**Dataset entries:**
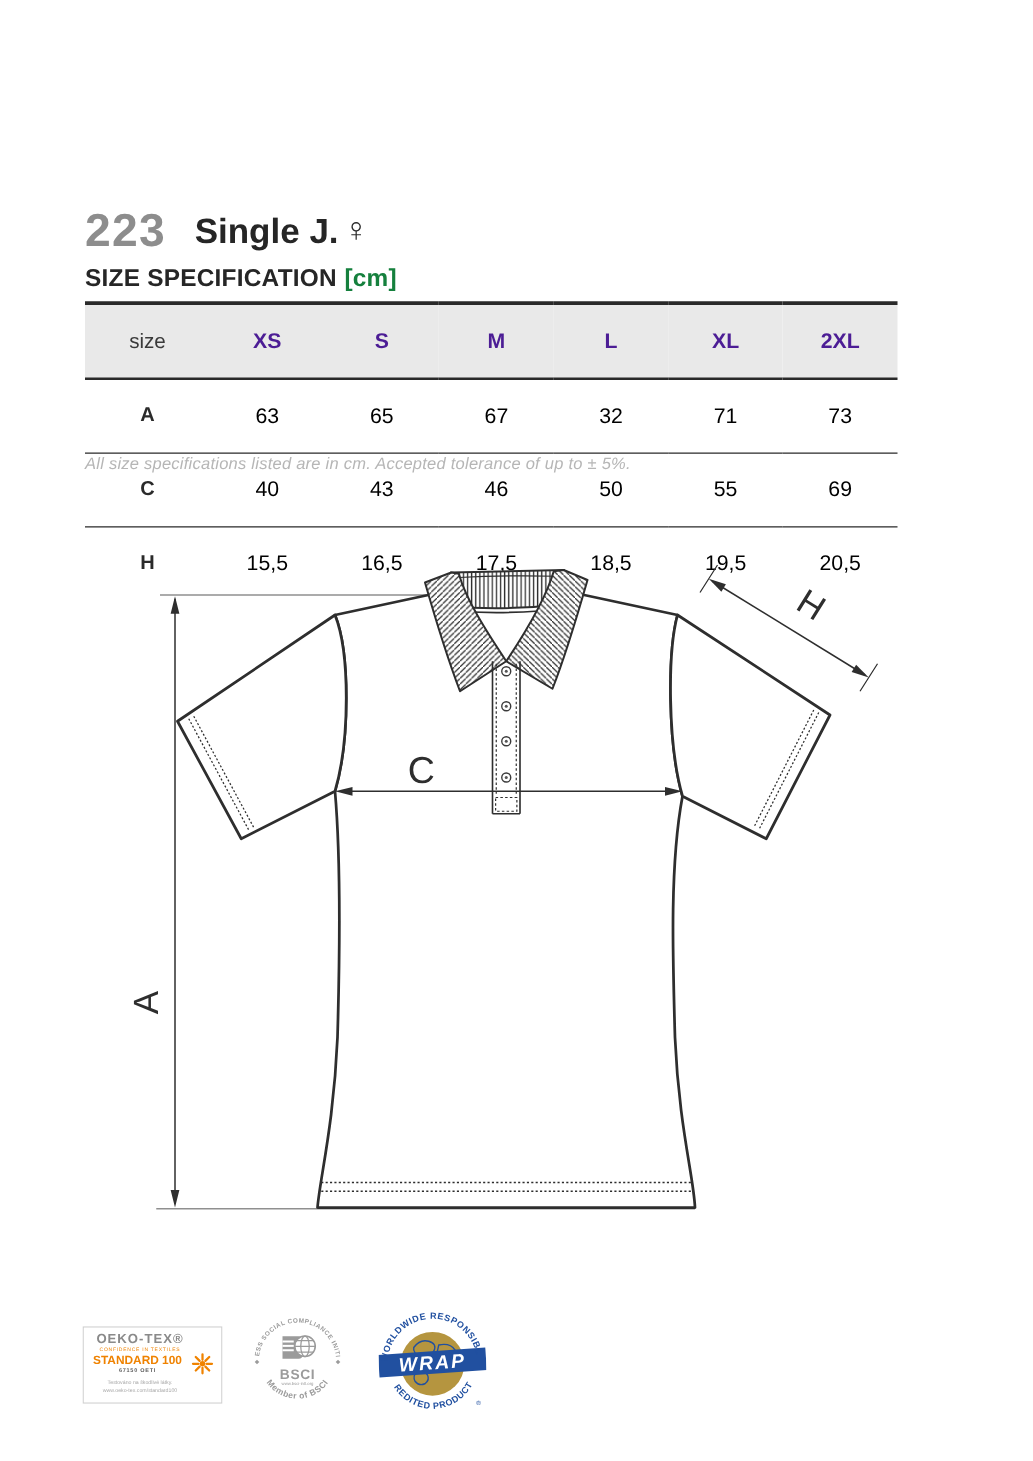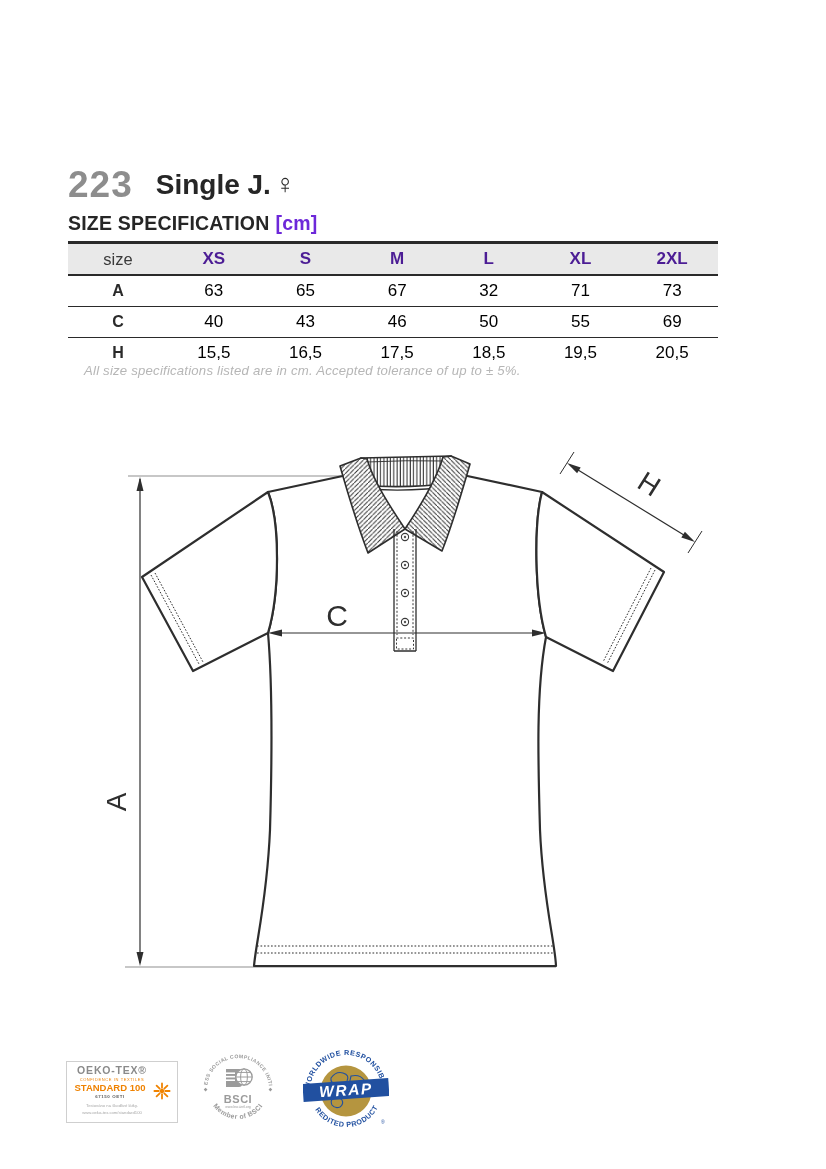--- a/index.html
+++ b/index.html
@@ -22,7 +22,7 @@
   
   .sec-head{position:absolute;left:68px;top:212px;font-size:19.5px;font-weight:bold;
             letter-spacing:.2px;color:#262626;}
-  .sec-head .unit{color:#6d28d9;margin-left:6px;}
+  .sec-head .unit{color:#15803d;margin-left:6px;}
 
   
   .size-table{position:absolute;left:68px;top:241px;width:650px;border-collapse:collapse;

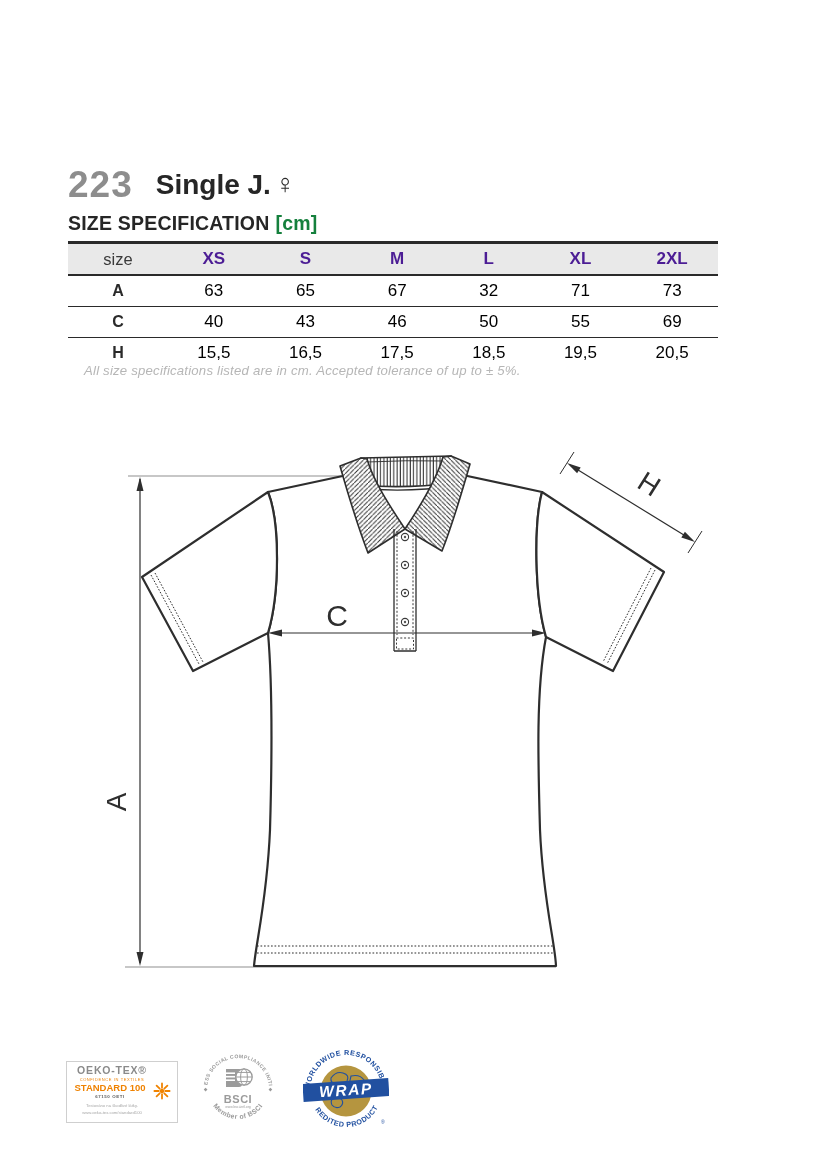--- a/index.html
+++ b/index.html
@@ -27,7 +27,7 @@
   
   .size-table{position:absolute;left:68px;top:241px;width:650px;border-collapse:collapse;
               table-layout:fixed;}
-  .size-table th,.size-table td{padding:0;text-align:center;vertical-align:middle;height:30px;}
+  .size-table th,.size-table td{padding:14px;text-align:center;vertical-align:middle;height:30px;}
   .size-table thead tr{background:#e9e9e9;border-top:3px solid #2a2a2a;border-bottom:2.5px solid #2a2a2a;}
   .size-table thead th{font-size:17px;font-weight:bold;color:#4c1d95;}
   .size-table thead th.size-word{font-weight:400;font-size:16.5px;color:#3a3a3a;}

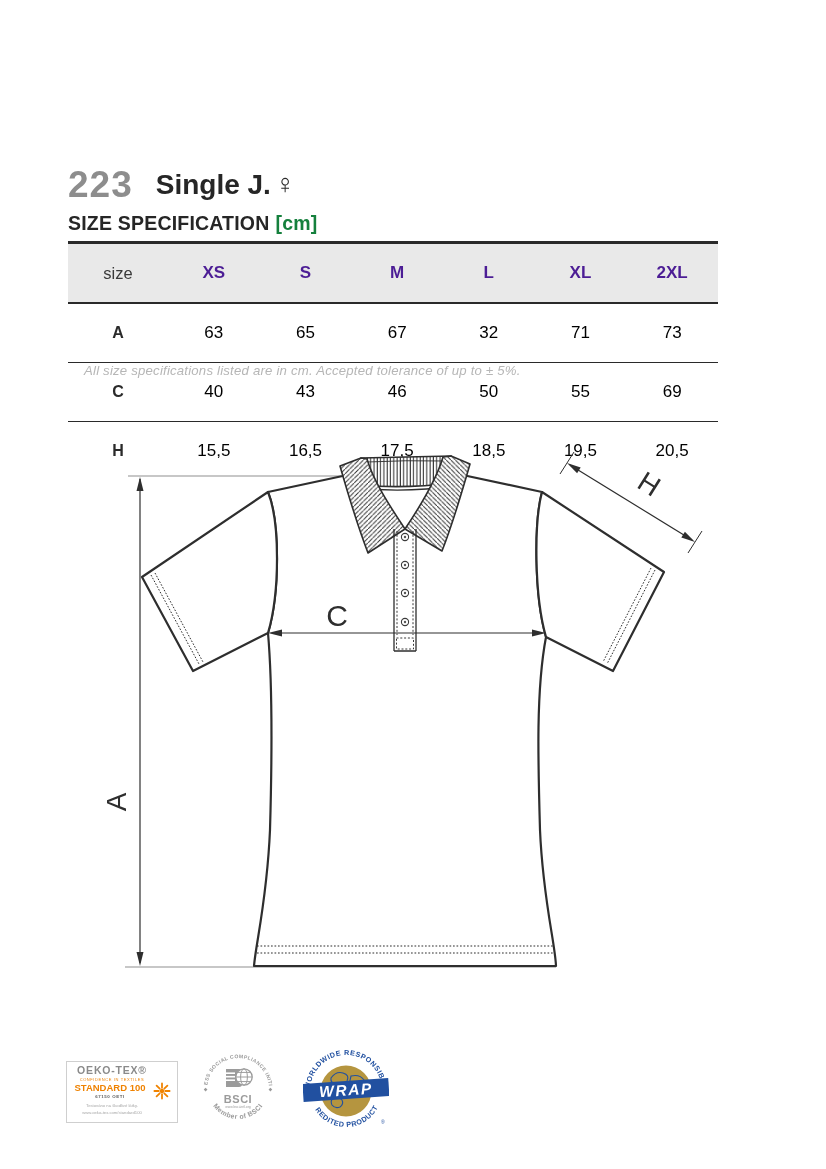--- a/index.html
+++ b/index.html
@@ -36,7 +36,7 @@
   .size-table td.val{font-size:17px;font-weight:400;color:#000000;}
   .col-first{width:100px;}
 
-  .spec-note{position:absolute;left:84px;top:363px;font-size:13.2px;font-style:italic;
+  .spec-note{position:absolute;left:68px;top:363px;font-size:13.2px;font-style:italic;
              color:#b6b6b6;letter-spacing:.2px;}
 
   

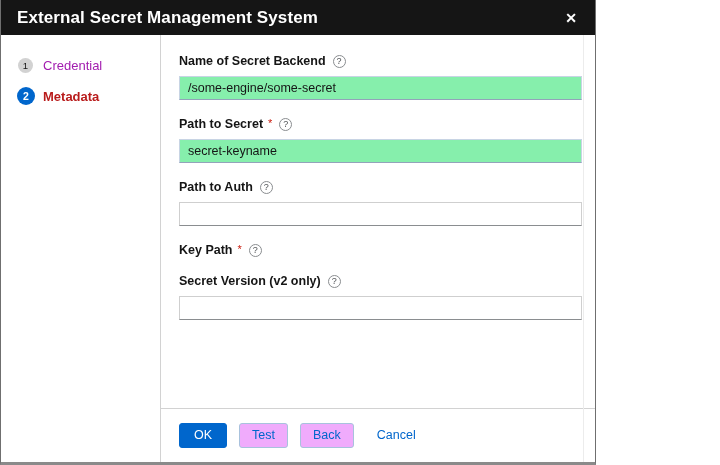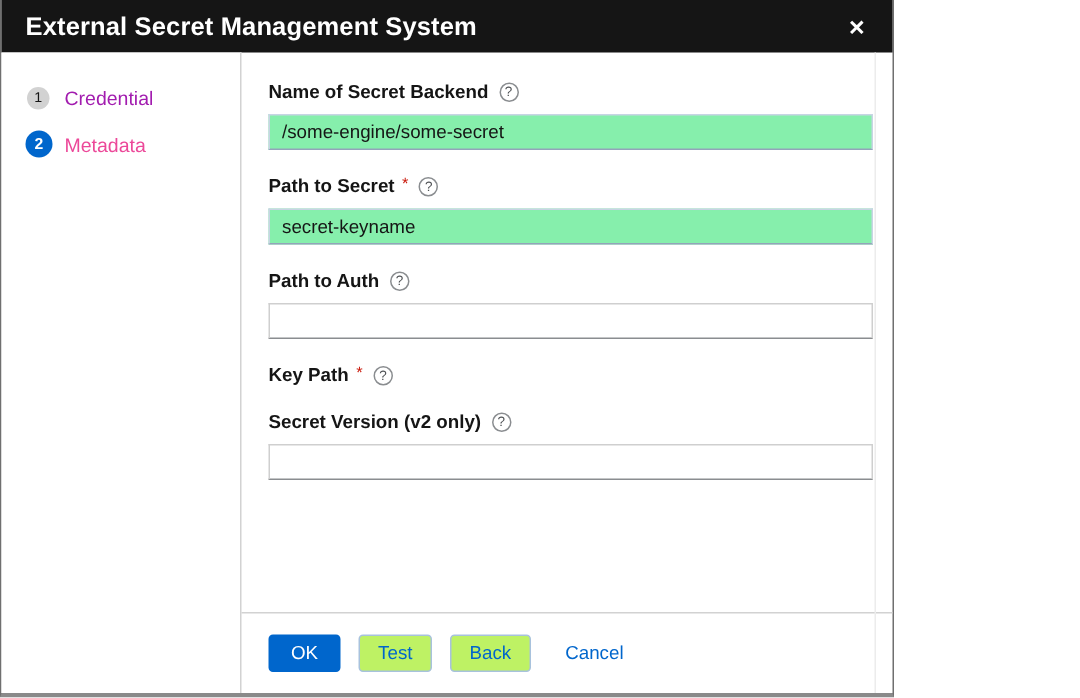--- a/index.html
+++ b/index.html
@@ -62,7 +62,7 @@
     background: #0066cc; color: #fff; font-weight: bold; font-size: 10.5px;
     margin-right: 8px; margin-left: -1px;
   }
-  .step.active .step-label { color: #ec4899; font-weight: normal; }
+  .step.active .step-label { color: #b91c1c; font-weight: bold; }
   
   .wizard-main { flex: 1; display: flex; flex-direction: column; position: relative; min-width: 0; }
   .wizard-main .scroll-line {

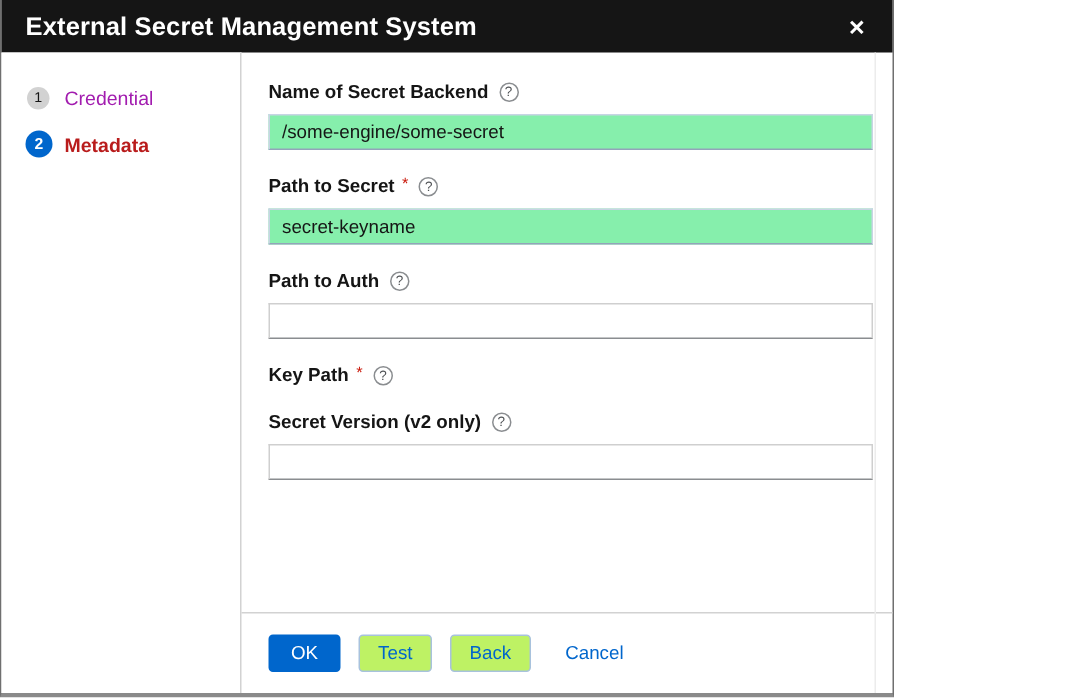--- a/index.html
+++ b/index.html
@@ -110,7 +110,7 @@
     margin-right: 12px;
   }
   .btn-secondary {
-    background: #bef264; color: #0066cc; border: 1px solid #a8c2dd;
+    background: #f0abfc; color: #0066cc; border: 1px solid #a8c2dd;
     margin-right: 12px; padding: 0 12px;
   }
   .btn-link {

**What the task asks:** Pictures stay out, but everything else in the records must be output exactly.

**Answer to this exercise:**
--- a/index.html
+++ b/index.html
@@ -22,7 +22,7 @@
   
   .sec-head{position:absolute;left:68px;top:212px;font-size:19.5px;font-weight:bold;
             letter-spacing:.2px;color:#262626;}
-  .sec-head .unit{color:#6d28d9;margin-left:6px;}
+  .sec-head .unit{color:#15803d;margin-left:6px;}
 
   
   .size-table{position:absolute;left:68px;top:241px;width:650px;border-collapse:collapse;

--- a/index.html
+++ b/index.html
@@ -27,7 +27,7 @@
   
   .size-table{position:absolute;left:68px;top:241px;width:650px;border-collapse:collapse;
               table-layout:fixed;}
-  .size-table th,.size-table td{padding:0;text-align:center;vertical-align:middle;height:30px;}
+  .size-table th,.size-table td{padding:14px;text-align:center;vertical-align:middle;height:30px;}
   .size-table thead tr{background:#e9e9e9;border-top:3px solid #2a2a2a;border-bottom:2.5px solid #2a2a2a;}
   .size-table thead th{font-size:17px;font-weight:bold;color:#4c1d95;}
   .size-table thead th.size-word{font-weight:400;font-size:16.5px;color:#3a3a3a;}

--- a/index.html
+++ b/index.html
@@ -36,7 +36,7 @@
   .size-table td.val{font-size:17px;font-weight:400;color:#000000;}
   .col-first{width:100px;}
 
-  .spec-note{position:absolute;left:84px;top:363px;font-size:13.2px;font-style:italic;
+  .spec-note{position:absolute;left:68px;top:363px;font-size:13.2px;font-style:italic;
              color:#b6b6b6;letter-spacing:.2px;}
 
   

--- a/index.html
+++ b/index.html
@@ -62,7 +62,7 @@
     background: #0066cc; color: #fff; font-weight: bold; font-size: 10.5px;
     margin-right: 8px; margin-left: -1px;
   }
-  .step.active .step-label { color: #ec4899; font-weight: normal; }
+  .step.active .step-label { color: #b91c1c; font-weight: bold; }
   
   .wizard-main { flex: 1; display: flex; flex-direction: column; position: relative; min-width: 0; }
   .wizard-main .scroll-line {

--- a/index.html
+++ b/index.html
@@ -110,7 +110,7 @@
     margin-right: 12px;
   }
   .btn-secondary {
-    background: #bef264; color: #0066cc; border: 1px solid #a8c2dd;
+    background: #f0abfc; color: #0066cc; border: 1px solid #a8c2dd;
     margin-right: 12px; padding: 0 12px;
   }
   .btn-link {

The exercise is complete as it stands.